- TASK REQUIREMENTS: Skip the pictures. Give all the data again exactly.
..............................
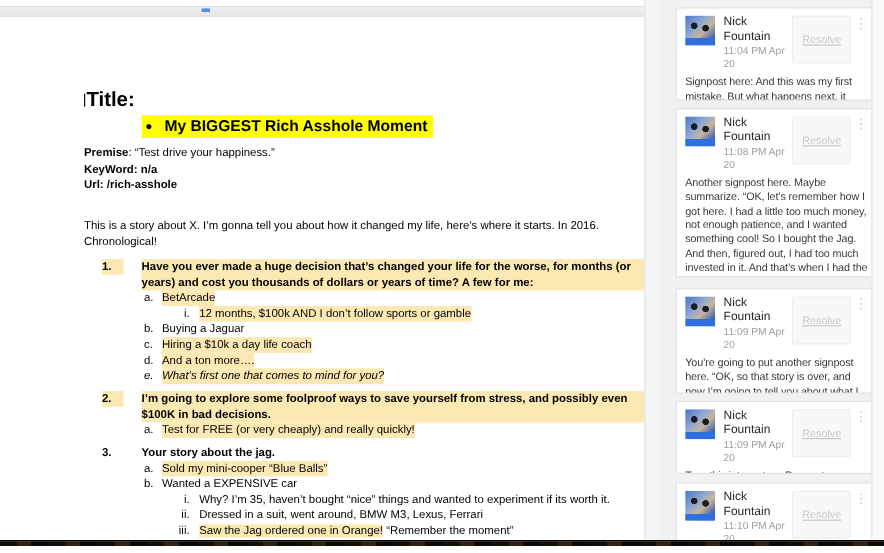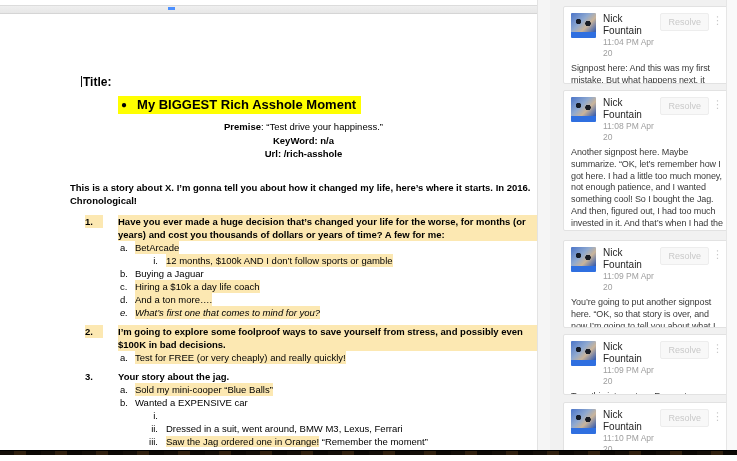--- a/index.html
+++ b/index.html
@@ -14,29 +14,29 @@
     background:linear-gradient(#efefef, #e7e7e7);
     border-top:1px solid #dcdcdc; border-bottom:1px solid #d5d5d5;
   }
   .ruler-marker { position:absolute; left:168px; top:1px; width:7px; height:3px; background:#4d90fe; }
   
   .doc {
     position:absolute; left:0; top:14px; width:537px; height:440px;
     background:#fff; overflow:hidden; padding:62px 0 0 70px;
     font-size:9.5px; line-height:13px;
   }
-  .title-line { font-size:12px; font-weight:bold; line-height:13px;margin-left:11px; }
+  .title-line { font-size:17px; font-weight:bold; line-height:13px; }
   .caret { display:inline-block; width:1px; height:11px; background:#111; margin-right:1px; vertical-align:-1px; }
   .headline-line { margin-top:7px; margin-left:48px; font-size:13px; line-height:17px; font-weight:bold; }
   .hlY { background:#ffff00;text-align:center; }
   .hl  { background:#fce8b2; }
   .headline-box { display:inline-block; padding:0 5px 1px 3px; }
   .headline-bullet { font-size:10px; vertical-align:1px; margin-right:10px; }
-  .meta { margin-top:6px; line-height:13.5px;text-align:center; }
-  .intro { margin-top:20px; font-weight:bold; max-width:482px; }
+  .meta { margin-top:6px; line-height:13.5px; }
+  .intro { margin-top:20px; font-weight:normal; max-width:482px; }
   .list { margin-top:8px; }
   .row { display:flex; align-items:flex-start; }
   .row .num { flex:none; }
   .l1 { padding-left:15px; } .l1 .num { width:18px; }
   .l2 { padding-left:50px; } .l2 .num { width:15px; }
   .l3 { padding-left:66px; white-space:nowrap; } .l3 .num { width:22px; text-align:right; margin-right:8px; }
   .l2 { white-space:nowrap; }
   .bold { font-weight:bold; }
   .italic { font-style:italic; }
   .mt9 { margin-top:9px; }
@@ -74,21 +74,21 @@
       radial-gradient(circle at 68% 42%, rgba(15,20,30,.95) 0 2.5px, transparent 3px),
       linear-gradient(0deg, #2f6fe0 0 6px, transparent 6px),
       linear-gradient(135deg, #4a74c9 0%, #8fa9d0 38%, #c9b49a 58%, #3b5fae 85%);
   }
   .cmeta { margin-left:7px; min-width:0; }
   .cname { font-size:10px; color:#262626; line-height:12px; }
   .ctime { font-size:8.5px; color:#9e9e9e; line-height:11px; }
   .resolve {
     margin-left:auto; flex:none; font-size:9px; color:#c9c9c9;
     background:#f8f8f8; border:1px solid #ededed; border-radius:2px;
-    padding:3px 7px; line-height:10px; cursor:default;
+    padding:14px 7px; line-height:10px; cursor:default;text-decoration:underline;
   }
   .kebab { flex:none; margin-left:3px; color:#c8c8c8; font-size:11px; line-height:14px; }
   .cbody { margin-top:4px; font-size:9px; letter-spacing:-0.1px; line-height:11.8px; color:#3a3a3a; }
   
   .bottom-strip {
     position:absolute; left:0; top:450px; width:737px; height:5px; z-index:30;
     background:repeating-linear-gradient(90deg, #140e08 0 14px, #30200f 14px 26px, #0c0804 26px 41px);
     border-top:1px solid #000;
   }
 </style>
@@ -162,20 +162,21 @@
       <div class="row l2">
         <span class="num">a.</span>
         <span class="hl">Sold my mini-cooper “Blue Balls”</span>
       </div>
       <div class="row l2">
         <span class="num">b.</span>
         <span>Wanted a EXPENSIVE car</span>
       </div>
       <div class="row l3">
         <span class="num">i.</span>
+        <span><span>Why? I’m 35, haven’t bought “nice” things and wanted to experiment if </span><span class="sp">its</span><span> worth it.</span></span>
       </div>
       <div class="row l3">
         <span class="num">ii.</span>
         <span>Dressed in a suit, went around, BMW M3, Lexus, Ferrari</span>
       </div>
       <div class="row l3">
         <span class="num">iii.</span>
         <span><span class="hl">Saw the Jag ordered one in Orange!</span><span> “Remember the moment”</span></span>
       </div>
       <div class="row l2">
..............................
- ANSWER:
--- a/index.html
+++ b/index.html
@@ -14,29 +14,29 @@
     background:linear-gradient(#efefef, #e7e7e7);
     border-top:1px solid #dcdcdc; border-bottom:1px solid #d5d5d5;
   }
   .ruler-marker { position:absolute; left:168px; top:1px; width:7px; height:3px; background:#4d90fe; }
   
   .doc {
     position:absolute; left:0; top:14px; width:537px; height:440px;
     background:#fff; overflow:hidden; padding:62px 0 0 70px;
     font-size:9.5px; line-height:13px;
   }
-  .title-line { font-size:12px; font-weight:bold; line-height:13px;margin-left:11px; }
+  .title-line { font-size:17px; font-weight:bold; line-height:13px; }
   .caret { display:inline-block; width:1px; height:11px; background:#111; margin-right:1px; vertical-align:-1px; }
   .headline-line { margin-top:7px; margin-left:48px; font-size:13px; line-height:17px; font-weight:bold; }
   .hlY { background:#ffff00;text-align:center; }
   .hl  { background:#fce8b2; }
   .headline-box { display:inline-block; padding:0 5px 1px 3px; }
   .headline-bullet { font-size:10px; vertical-align:1px; margin-right:10px; }
-  .meta { margin-top:6px; line-height:13.5px;text-align:center; }
-  .intro { margin-top:20px; font-weight:bold; max-width:482px; }
+  .meta { margin-top:6px; line-height:13.5px; }
+  .intro { margin-top:20px; font-weight:normal; max-width:482px; }
   .list { margin-top:8px; }
   .row { display:flex; align-items:flex-start; }
   .row .num { flex:none; }
   .l1 { padding-left:15px; } .l1 .num { width:18px; }
   .l2 { padding-left:50px; } .l2 .num { width:15px; }
   .l3 { padding-left:66px; white-space:nowrap; } .l3 .num { width:22px; text-align:right; margin-right:8px; }
   .l2 { white-space:nowrap; }
   .bold { font-weight:bold; }
   .italic { font-style:italic; }
   .mt9 { margin-top:9px; }
@@ -74,21 +74,21 @@
       radial-gradient(circle at 68% 42%, rgba(15,20,30,.95) 0 2.5px, transparent 3px),
       linear-gradient(0deg, #2f6fe0 0 6px, transparent 6px),
       linear-gradient(135deg, #4a74c9 0%, #8fa9d0 38%, #c9b49a 58%, #3b5fae 85%);
   }
   .cmeta { margin-left:7px; min-width:0; }
   .cname { font-size:10px; color:#262626; line-height:12px; }
   .ctime { font-size:8.5px; color:#9e9e9e; line-height:11px; }
   .resolve {
     margin-left:auto; flex:none; font-size:9px; color:#c9c9c9;
     background:#f8f8f8; border:1px solid #ededed; border-radius:2px;
-    padding:3px 7px; line-height:10px; cursor:default;
+    padding:14px 7px; line-height:10px; cursor:default;text-decoration:underline;
   }
   .kebab { flex:none; margin-left:3px; color:#c8c8c8; font-size:11px; line-height:14px; }
   .cbody { margin-top:4px; font-size:9px; letter-spacing:-0.1px; line-height:11.8px; color:#3a3a3a; }
   
   .bottom-strip {
     position:absolute; left:0; top:450px; width:737px; height:5px; z-index:30;
     background:repeating-linear-gradient(90deg, #140e08 0 14px, #30200f 14px 26px, #0c0804 26px 41px);
     border-top:1px solid #000;
   }
 </style>
@@ -162,20 +162,21 @@
       <div class="row l2">
         <span class="num">a.</span>
         <span class="hl">Sold my mini-cooper “Blue Balls”</span>
       </div>
       <div class="row l2">
         <span class="num">b.</span>
         <span>Wanted a EXPENSIVE car</span>
       </div>
       <div class="row l3">
         <span class="num">i.</span>
+        <span><span>Why? I’m 35, haven’t bought “nice” things and wanted to experiment if </span><span class="sp">its</span><span> worth it.</span></span>
       </div>
       <div class="row l3">
         <span class="num">ii.</span>
         <span>Dressed in a suit, went around, BMW M3, Lexus, Ferrari</span>
       </div>
       <div class="row l3">
         <span class="num">iii.</span>
         <span><span class="hl">Saw the Jag ordered one in Orange!</span><span> “Remember the moment”</span></span>
       </div>
       <div class="row l2">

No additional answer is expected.